Welcome to our travel blog. We are Tabitha and Nic. In 2011 we 'retired' in our early 40s and set off to travel the world. We spent our first year in South America and have been lucky enough to make two trips to Antarctica.

Our blog is a record of our travels, thoughts and experiences. It is not a guide book, but we do include some tips and information, so we hope that you may find it useful if you are planning to visit somewhere we have been. Or you may just find it interesting as a bit of armchair travel.

Thursday, January 24, 2013

Havana - cars, cigars, chocolates and crafts

For our remaining three days in Havana, we reverted to wandering the streets and sitting in cafes.  For us, the charm of Havana is not in the museums, but rather in walking along and seeing the crumbling but still beautiful buildings, the falling apart but fabulous cars and the times-gone-by but still trading counter shops.

Vintage they may be, but most at least are still vibrant in their way.

The evidence of a once very wealthy society is all around, and it is fascinating, sad and yet oddly reassuring to see how little those symbols of wealth have  been so little cared for over time.

I am very glad that they are now working to preserve the architecture that is here but the reality is, had the country continued to develop and build during these post revolution years, many of these lovely building would be long since gone.

Similarly had there not been restrictions on the import and sale of vehicles, Cuba would not have the many Cadillacs, Pontiacs and other vintage cars that we see today.  We were concerned that with restrictions being relaxed, these old cars would be sold to dealers from the States and Europe and replaced by the more efficient but soulless new cars.

Happily, we heard that the UNESCO status recognises that these cars are a part of Cuba's heritage now, and protects them as well as the buildings.

But even we couldn't resist one museum - the museum of chocolate!  Not that it is really a museum.  It is really a cafe and shop,  where you can watch them make the chocolates and see a few cabinets with old chocolate moulds and other paraphanalia.  But the chocolate was quite tasty, so we weren't complaining.

Then of course even as non smokers like us, you can't come to Cuba without visiting a cigar factory.  We had tried the one in Santa Clara, but that was no longer doing tours, so we figured we'd go to the one here.  Except that was closed too.

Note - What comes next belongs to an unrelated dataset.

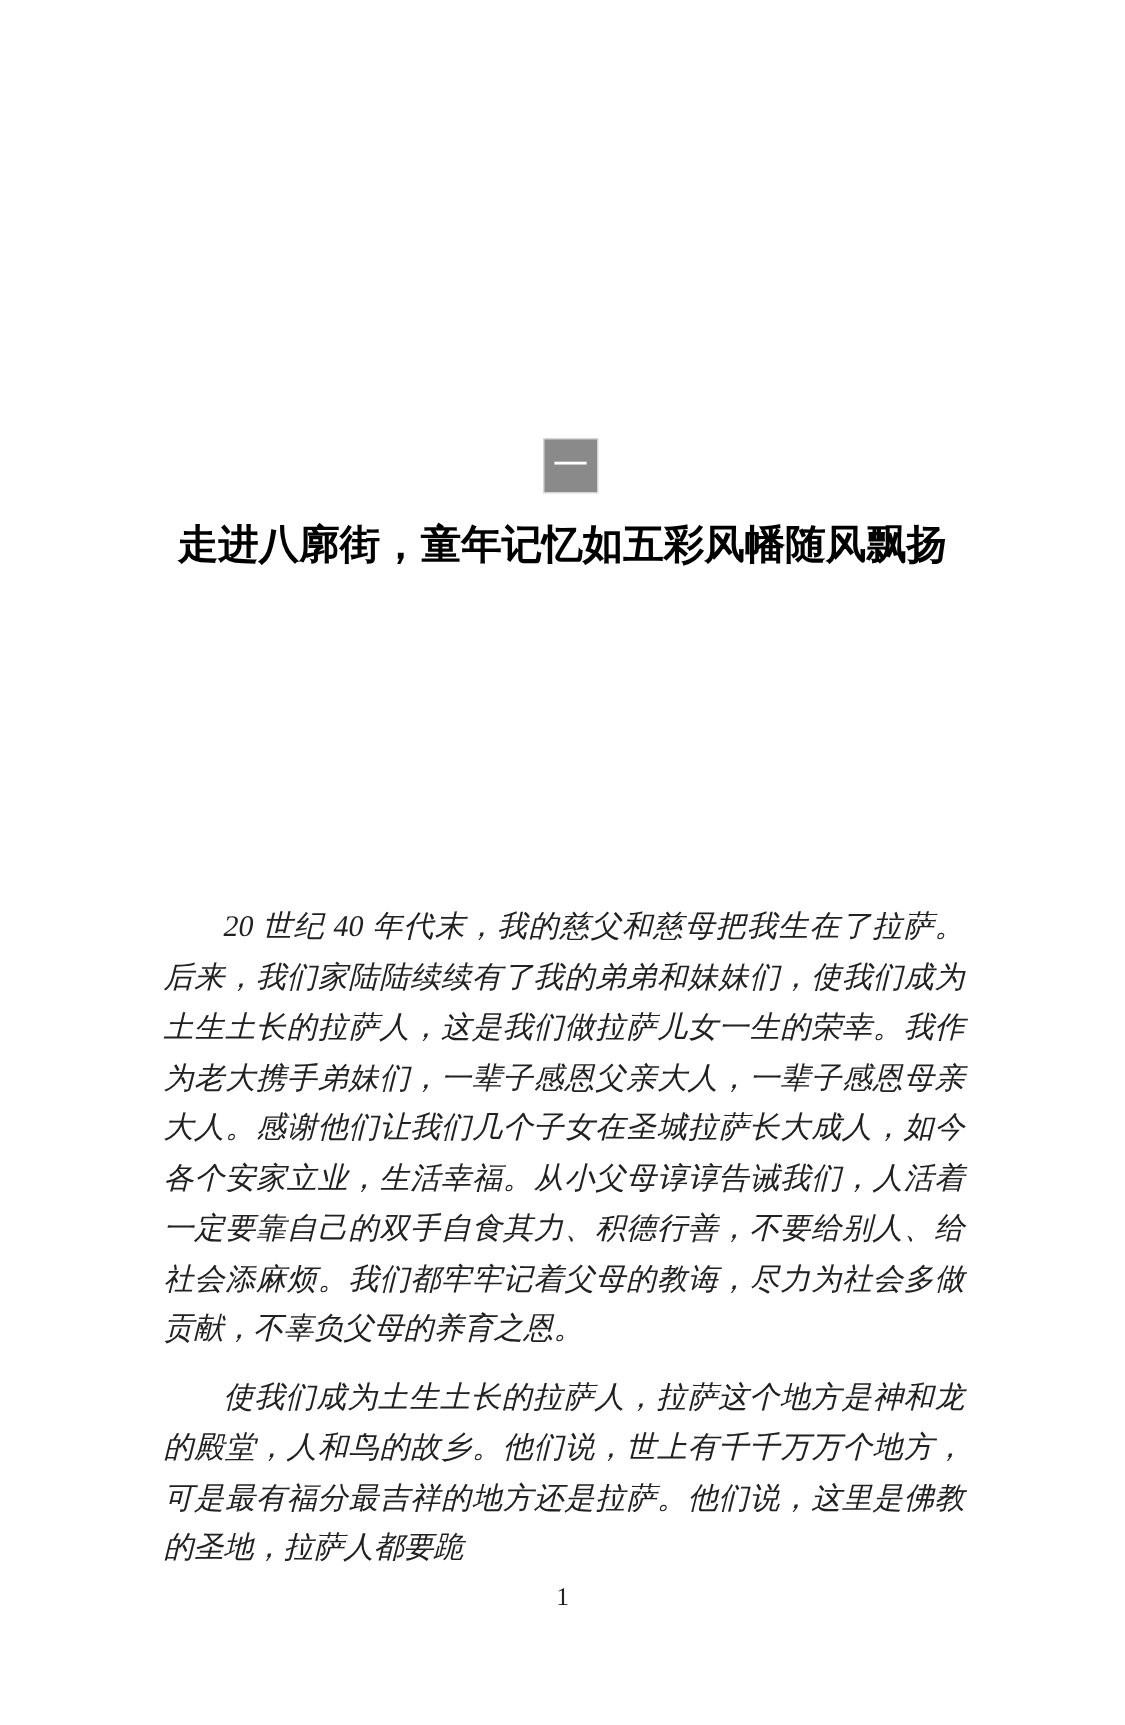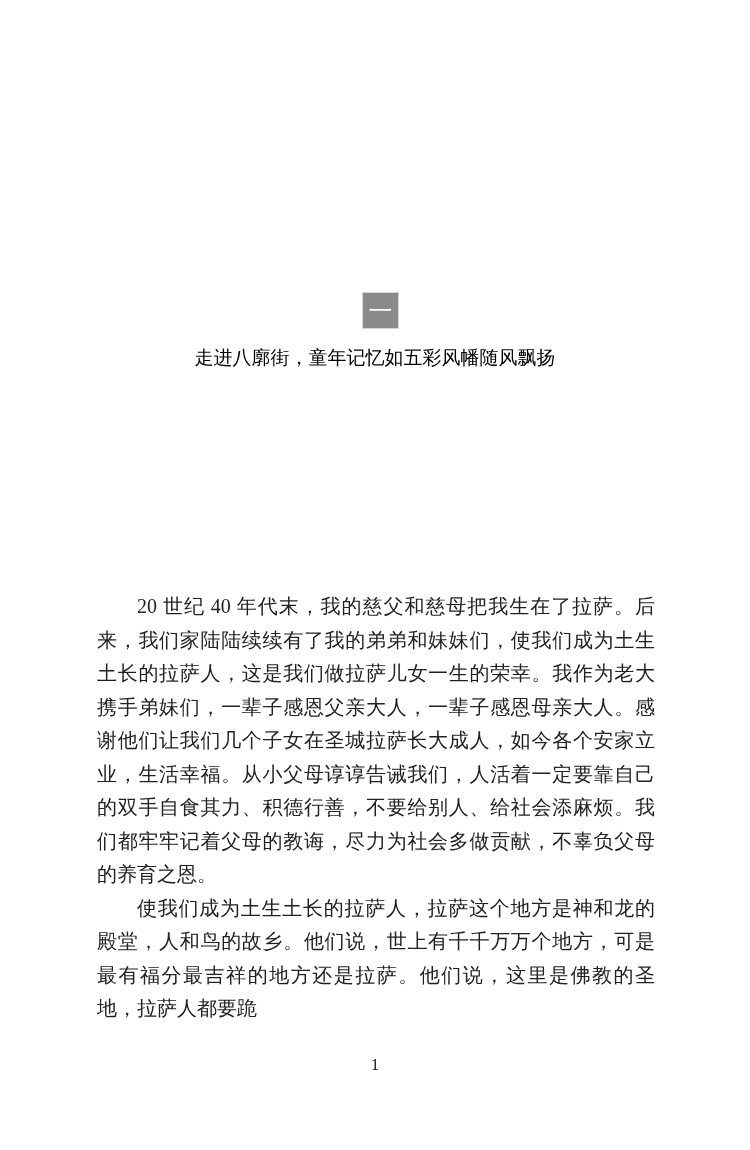"走进八廓街，童年记忆如五彩风幡随风飘扬" .chapter-title { font-size: 19px -> 27px; font-weight: normal -> bold }
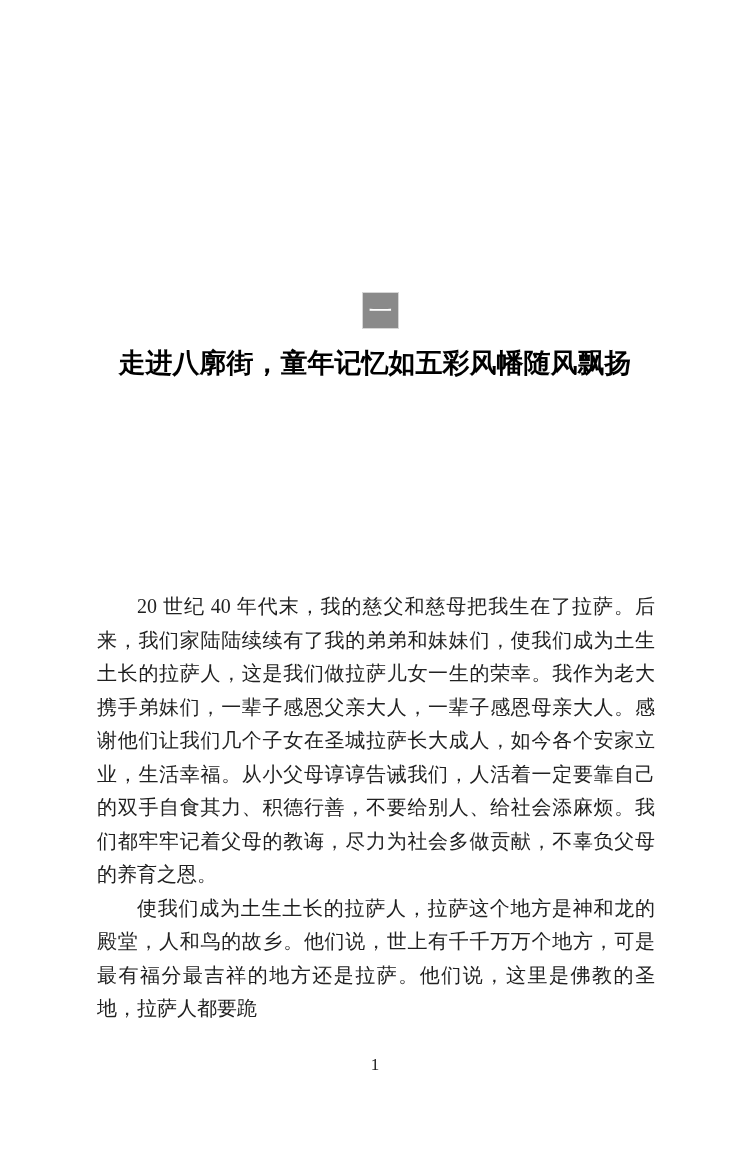"20 世纪 40" .chapter-body p { font-style: none -> italic; margin: 0 -> 12px }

But at least here there was a lady sat at a workstation in the corner of the shop making the cigars for the benefit of we tourists.  So we did get to see the process and it didn't cost us anything.

We also made it to the Almacenes de San Jose craft market where we spent some hours looking around at the multitude of paintings of old cars.  These are of course slightly kitsch, but I do like them, and we spent some time considering them before finally deciding we don't currently have any walls, and by the time we do again, we will have far too many pictures and photos for this one to get put up.  So instead, I bought a colorful paper mâché boot and Nic bought a Che Guevara wallet, partly because he needed a wallet, and partly because he liked the irony of it.
Beyond that we spent some time in a few bars and restaurants, often with a few rum based drinks and some (usually welcome) musical entertainment. Three places that didn't have any live music, but which we rather liked were La Imprenta, Palador Doña Blanquita and El Chanchullero.

The first, La Imprenta, was a state run restaurant, which was something of a surprise as unlike most, it was really rather slick.  The food was great, they had some good wines, it was good value and the service was impeccable, but the more remarkable thing was the design.  It was an old print works building, and the decor was built around that.  The seats and tables were all carved wooden typeset letters, there were old bits of printing machinery, and many other interesting, slightly unusual, and yet still tasteful touches.  Something of a surprise really.

The second , Palador Doña Blanquita, was not state run, but rather a small restaurant on the second floor of an anonymous looking building.  The food was good, and there was a nice view across the Prado, but what amused us here was that this is so clearly  a place that someone has opened where they live.  We could tell this because at the room at the back we could clearly see the old mum asleep on the sofa.

And the last, El Chanchullero, was a lovely but tiny little bar on Plaza del Christo.  It made great cocktails and although we didn't eat here the food did look good.  But the interesting element for us was that it was very different to what we had come to expect in Cuba.  It had excellent quirky decoration, including a tiny shrine inside and was very simple and cosy.  It was the sort of place that would have gone into whatever city we were in.

Perhaps it seems wrong that some of the places that appeal to us are those that are less traditional.  We do like to go to the traditional places, but we quite like to see what is new about a place as well.

Sometimes as a tourist it can feel like all of the traditional things are a bit false - done for the tourist market rather than because it is what they would still choose to do.

They are still interesting and can tell you a lot about a place's past, but we like to mix in a bit of the more modern culture too, and perhaps get to learn a bit about where the country and it's people are going rather than just where they have already been.